Aim of the exercise: The lines from the one with "生駒市統計書 平成5年版 |" through the last line below are to be copied exactly; no other lines are to be returned.

Data under study:
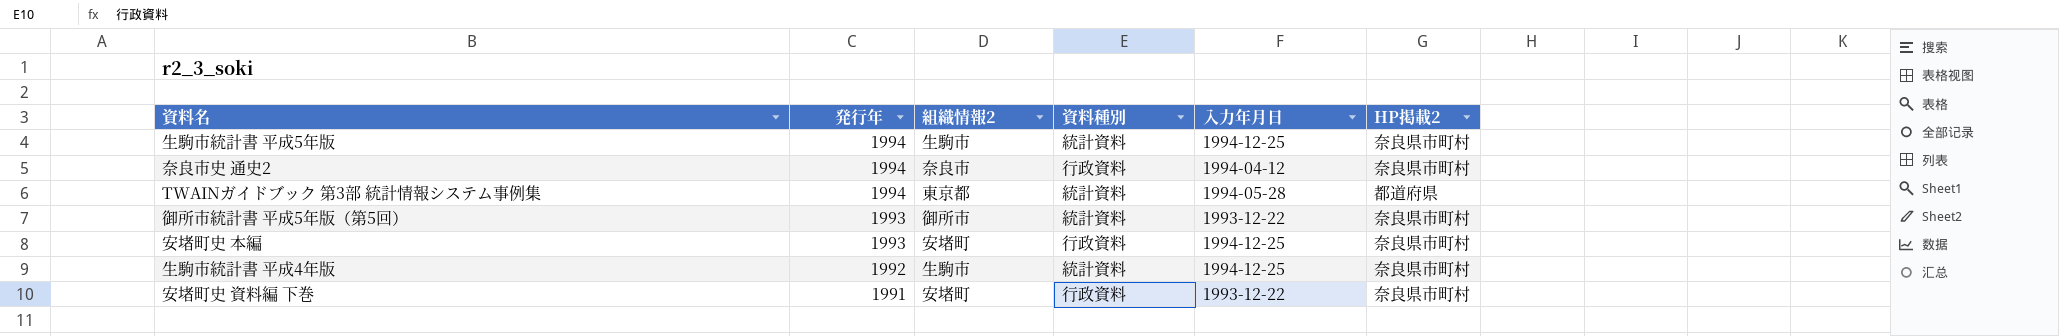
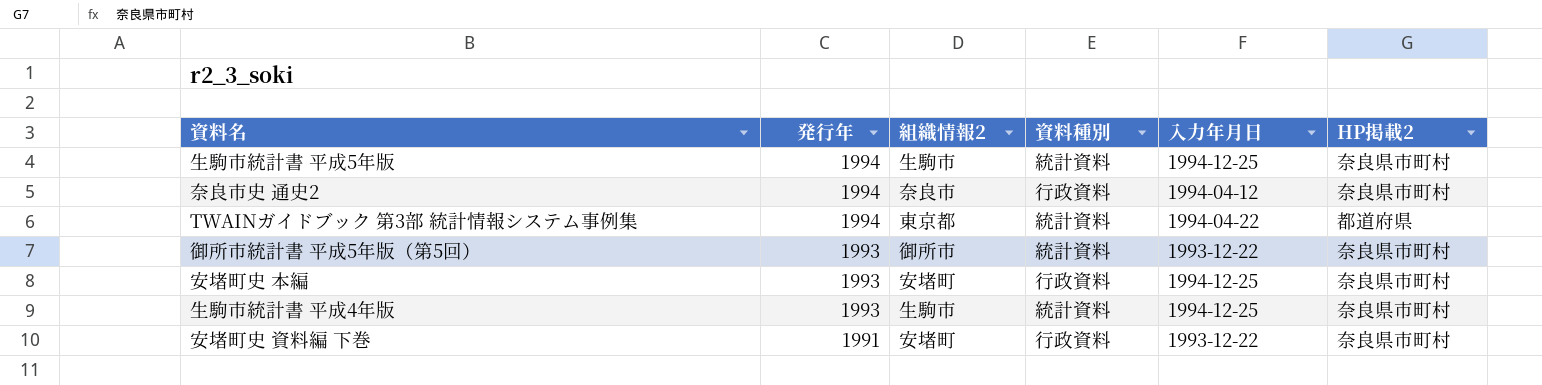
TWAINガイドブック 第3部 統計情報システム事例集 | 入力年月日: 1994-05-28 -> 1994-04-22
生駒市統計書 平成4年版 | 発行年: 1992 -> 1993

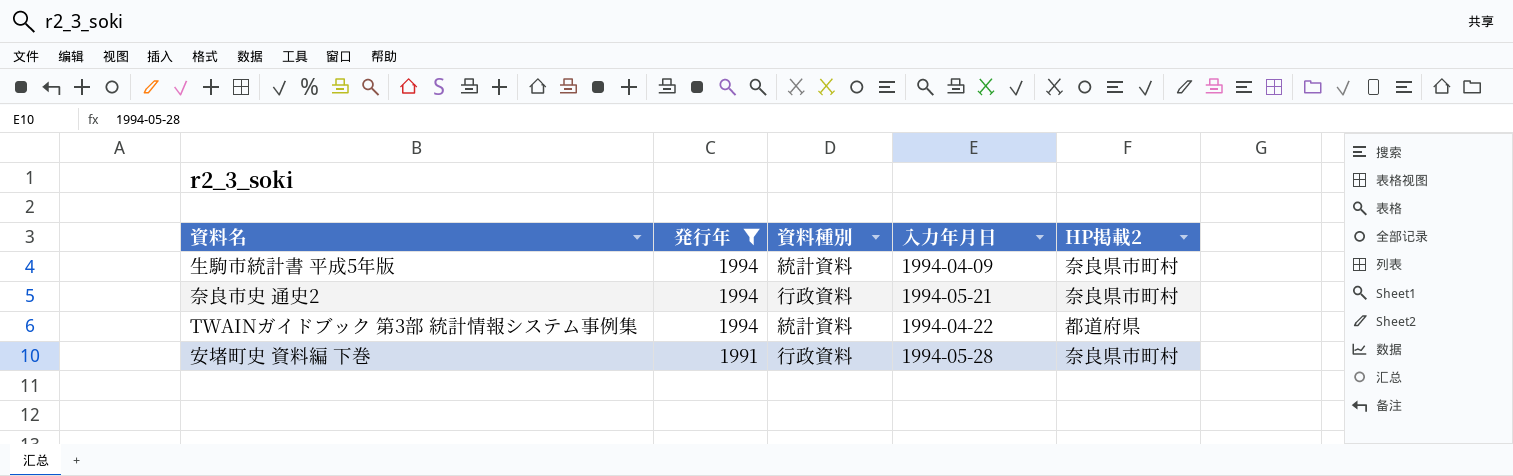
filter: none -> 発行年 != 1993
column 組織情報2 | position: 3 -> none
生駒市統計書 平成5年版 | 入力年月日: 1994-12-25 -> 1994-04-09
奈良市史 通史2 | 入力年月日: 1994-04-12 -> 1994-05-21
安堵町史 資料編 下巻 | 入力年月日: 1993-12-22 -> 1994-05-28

Output below:
生駒市統計書 平成5年版 | 入力年月日: 1994-12-25 -> 1994-04-09
奈良市史 通史2 | 入力年月日: 1994-04-12 -> 1994-05-21
安堵町史 資料編 下巻 | 入力年月日: 1993-12-22 -> 1994-05-28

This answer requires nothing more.